# is it really under me ???



## bassatac (Feb 13, 2012)

I have a Lorance fish finder, When I see structure and fish on my graph is it under me? or is my unit playing catch up and the stucture is really behind me?


----------



## K gonefishin (May 4, 2004)

If you are sitting still it's under you (or your transducer). Ever ice fish?


----------



## bassatac (Feb 13, 2012)

I have,fished with a guy that used a Flexar I think thats what it was called and wow!! you could watch the fish take the bait and never move the bobber!


----------



## K gonefishin (May 4, 2004)

bassatac said:


> I have,fished with a guy that used a Flexar I think thats what it was called and wow!! you could watch the fish take the bait and never move the bobber!

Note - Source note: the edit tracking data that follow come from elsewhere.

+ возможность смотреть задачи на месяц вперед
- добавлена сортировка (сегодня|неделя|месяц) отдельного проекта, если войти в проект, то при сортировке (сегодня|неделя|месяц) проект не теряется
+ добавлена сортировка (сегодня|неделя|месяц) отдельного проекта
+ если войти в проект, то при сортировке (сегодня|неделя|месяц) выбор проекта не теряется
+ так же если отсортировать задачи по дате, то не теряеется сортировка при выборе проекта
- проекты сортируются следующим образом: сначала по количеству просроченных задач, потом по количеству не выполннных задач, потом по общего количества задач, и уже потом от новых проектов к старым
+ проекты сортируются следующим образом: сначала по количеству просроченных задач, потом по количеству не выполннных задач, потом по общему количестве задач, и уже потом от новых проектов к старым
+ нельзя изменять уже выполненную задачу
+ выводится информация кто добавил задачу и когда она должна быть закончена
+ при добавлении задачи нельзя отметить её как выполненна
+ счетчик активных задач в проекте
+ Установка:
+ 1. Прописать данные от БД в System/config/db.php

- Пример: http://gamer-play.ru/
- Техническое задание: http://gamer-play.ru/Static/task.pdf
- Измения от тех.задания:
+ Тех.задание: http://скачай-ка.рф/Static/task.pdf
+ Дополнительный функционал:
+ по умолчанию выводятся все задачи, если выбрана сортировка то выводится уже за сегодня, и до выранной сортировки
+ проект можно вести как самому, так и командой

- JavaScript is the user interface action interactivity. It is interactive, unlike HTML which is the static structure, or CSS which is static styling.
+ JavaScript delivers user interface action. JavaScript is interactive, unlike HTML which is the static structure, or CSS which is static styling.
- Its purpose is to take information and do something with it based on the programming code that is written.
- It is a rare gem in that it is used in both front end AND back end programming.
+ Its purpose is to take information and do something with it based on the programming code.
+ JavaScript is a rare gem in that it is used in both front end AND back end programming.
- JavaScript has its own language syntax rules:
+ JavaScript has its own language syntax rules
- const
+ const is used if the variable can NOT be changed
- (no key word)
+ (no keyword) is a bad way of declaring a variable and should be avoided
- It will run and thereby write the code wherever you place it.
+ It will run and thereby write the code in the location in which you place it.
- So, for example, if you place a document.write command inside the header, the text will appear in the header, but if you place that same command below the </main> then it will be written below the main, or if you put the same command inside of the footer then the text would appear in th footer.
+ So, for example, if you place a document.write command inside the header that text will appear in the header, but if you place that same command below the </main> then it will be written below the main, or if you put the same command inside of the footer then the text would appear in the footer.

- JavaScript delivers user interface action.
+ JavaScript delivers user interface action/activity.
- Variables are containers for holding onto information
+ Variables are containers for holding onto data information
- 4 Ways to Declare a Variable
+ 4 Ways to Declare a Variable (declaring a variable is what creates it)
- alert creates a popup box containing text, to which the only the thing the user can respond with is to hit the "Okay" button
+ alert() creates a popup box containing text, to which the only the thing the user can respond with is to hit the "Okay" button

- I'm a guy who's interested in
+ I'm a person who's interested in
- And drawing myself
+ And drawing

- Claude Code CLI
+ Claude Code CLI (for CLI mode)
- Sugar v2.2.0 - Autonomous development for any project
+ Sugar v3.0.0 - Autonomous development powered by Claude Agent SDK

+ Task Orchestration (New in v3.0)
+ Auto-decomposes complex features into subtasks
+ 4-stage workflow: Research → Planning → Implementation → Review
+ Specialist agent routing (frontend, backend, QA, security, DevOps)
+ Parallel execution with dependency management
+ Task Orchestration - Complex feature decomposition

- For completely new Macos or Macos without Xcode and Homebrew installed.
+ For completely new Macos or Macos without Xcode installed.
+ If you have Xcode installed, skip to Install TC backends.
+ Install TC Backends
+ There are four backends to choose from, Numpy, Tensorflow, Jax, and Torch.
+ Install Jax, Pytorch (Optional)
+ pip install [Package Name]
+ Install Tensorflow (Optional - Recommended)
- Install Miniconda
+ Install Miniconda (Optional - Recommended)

Vexilar  I use a Lowrance Ice Machine M68 on the ice, does the same thing. The tranducer "pings" sonar returns extremely quick then displays them on your units screen so yes what your marking on your sonar is what is currently happening below the boat.


----------



## crappiedude (Mar 12, 2006)

If you are looking at a pic on 2d sonar, it is behind you.
If you are looking at a pic on DI, it is under you.
If you look to the right of the 2d sonar pic, there is a place where the unit "flashes" just before it prints the pic (its called Amplitude Scope) it is under you.


----------



## bassatac (Feb 13, 2012)

crappiedude,what do you mean by 2d sonar? and what is DI? Looking to the right of 2d sonar pic, there is a place where the unit "flashes"? .... I see on my in dash flaser it reads the bottom no matter what speed I'm going but my fish finder seems to go the same speed , showing me the bottom going rt. to left. say I go over a hump at 10 mph I see hump on graph but I see hump on my flasher 1st .... then I see hump on my fiish finder... Just wondering why all the fish swim right to left on the screen ? by the end of the day you would think all the fish would be on the left shore line.. oh well that never happens either.


----------



## rickerd (Jul 16, 2008)

The reason you see all the fish swimming right to left is because they are swimming away from you when they see your shadow or boat above.


No I this is not a serious answer. My mother in law asked me the same question once.

Google "deciphering sonar charts" and see what you find.

fish on I gotta go.


----------



## crappiedude (Mar 12, 2006)

bassatc, I hope this helps.

2d sonar is just a regular depth finder or graph.
DI is *D*own *I*maging
Amplitude Scope is kind of like a vertical flasher. I assume all units have this, I have only 
used Lowrance the last 10 or so years and they have this. It took me awhile to figure out what it was and what it did.
This fish aren't really facing in any certain direction, they are just symbols indicating a fish in the sonar cone.

The flasher and amplitude scope are real time. 
The graph (or 2d sonar) the image is behind you. It just takes time to "draw" the picture.


----------